6 Tips For Reading The Bloggess’ Book

6 tips for reading the bloggess' book

I recently borrowed “Let’s Pretend This Never Happened” by Jenny Lawson (better known as The Bloggess) from my local library. Yeah, I’m cheap. I was all set to buy it, then realise I could borrow it. Though I should have just bought it. It’s good.

 

Anyway, the point of this post is to give you some tips on reading this book. You see, this isn’t any normal book. It’s…well, the best general adjective (and complement) I can give this book is: inappropriate.

 

6 tips for reading the bloggess' book

 

1) Forewarn your partner/family/housemates/dog/fish/kettle that you will start making strange noises around page 3. Confirm with them that this is laughter, not you having a mental breakdown and/or crying.

 

2) Opposable thumbs are important.
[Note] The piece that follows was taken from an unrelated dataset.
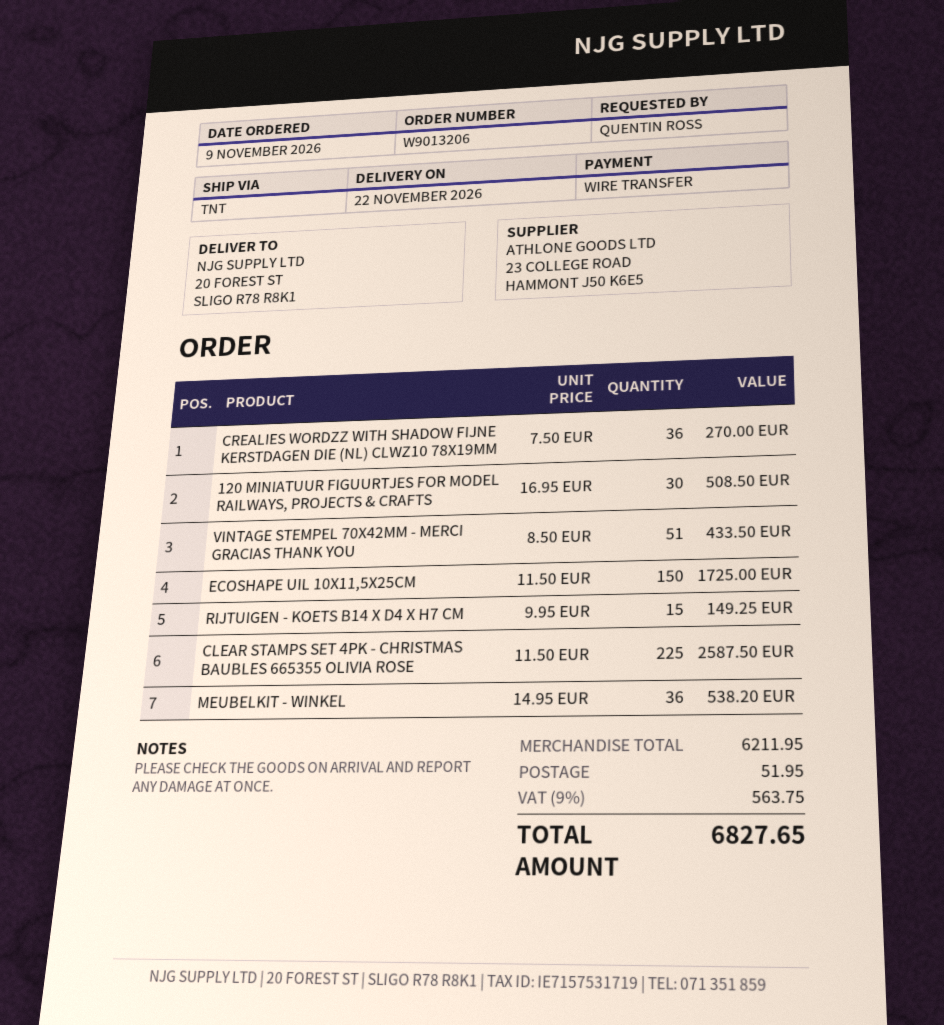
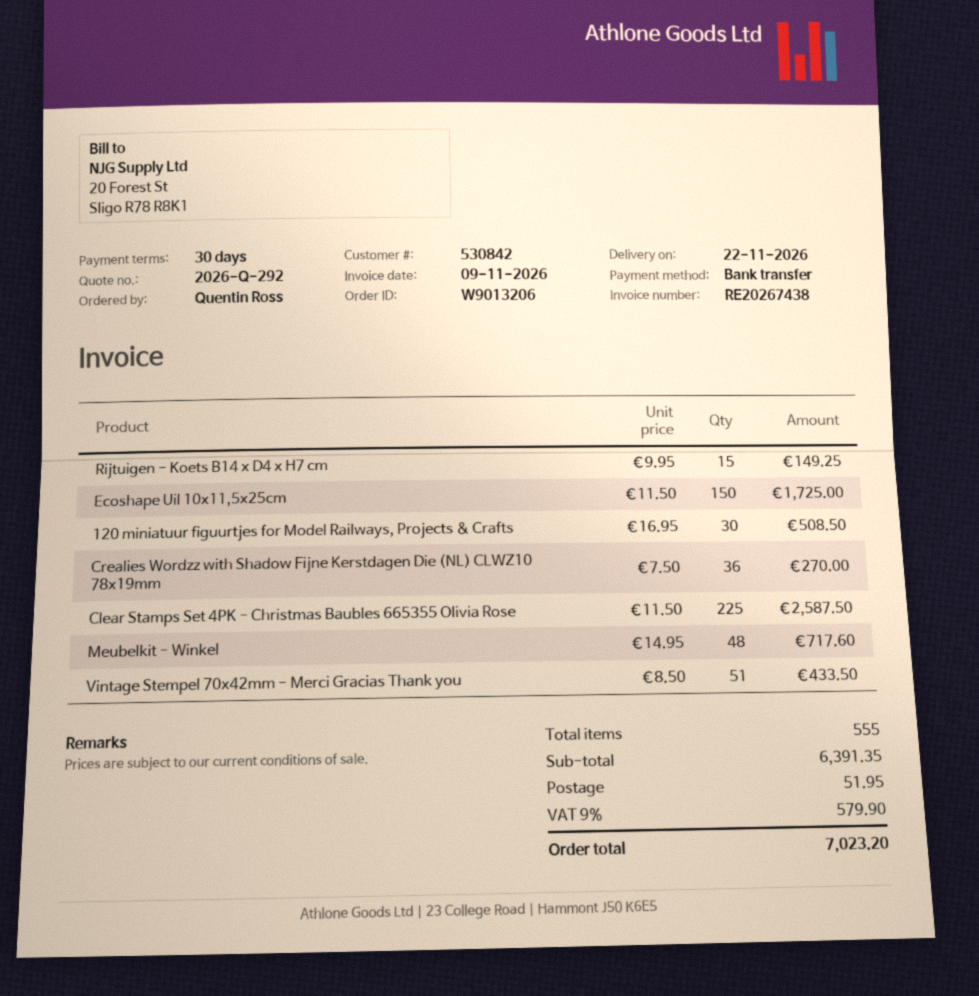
MEUBELKIT - WINKEL: 36 x 14.95 = 538.20 -> 48 x 14.95 = 717.60
subtotal: 6211.95 -> 6391.35
tax: 9% = 563.75 -> 9% = 579.90
total: 6827.65 -> 7023.20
Both in life and to read a book.

 

3) People look at you strangely when you giggle madly in public.

 

4) People who you don’t know but see every day on the train will begin avoiding you because of number 3.

 

5) You will get worried around page 60 about how much you identify with the book.

 

6) Reading this book in the lunchroom at work will force others to ask you what you’re laughing at. This is very hard to explain, let alone being highly inappropriate in most workplaces. See the story starting on page 52 if you want to imagine the conversation I had to have at work. These same colleagues have avoided me ever since.

 

Bonus tip: Take the book to the beach (see photo above), because taking the book to the beach is totally the same as a) taking the author on a free holiday and b) actually BUYING the book.

 

I tried to conduct a social experiment with this book by reading in a quiet carriage on the train. It’s the “book readers” carriage, after all. I wanted to see if I was “allowed” to read a book that made me actually laugh out loud (not just lol) without being shunned by society. It kind of backfired though, because I was having so much fun reading the book that I forgot to look for disapproving faces. I mean, occupational fail when you’re an anthropologist who forgets to observe society!!

 

Have you read Let’s Pretend This Never Happened?

No: go buy it!! NOW!

Yes: Good girl, time for a biscuit! Puppy want biccies?!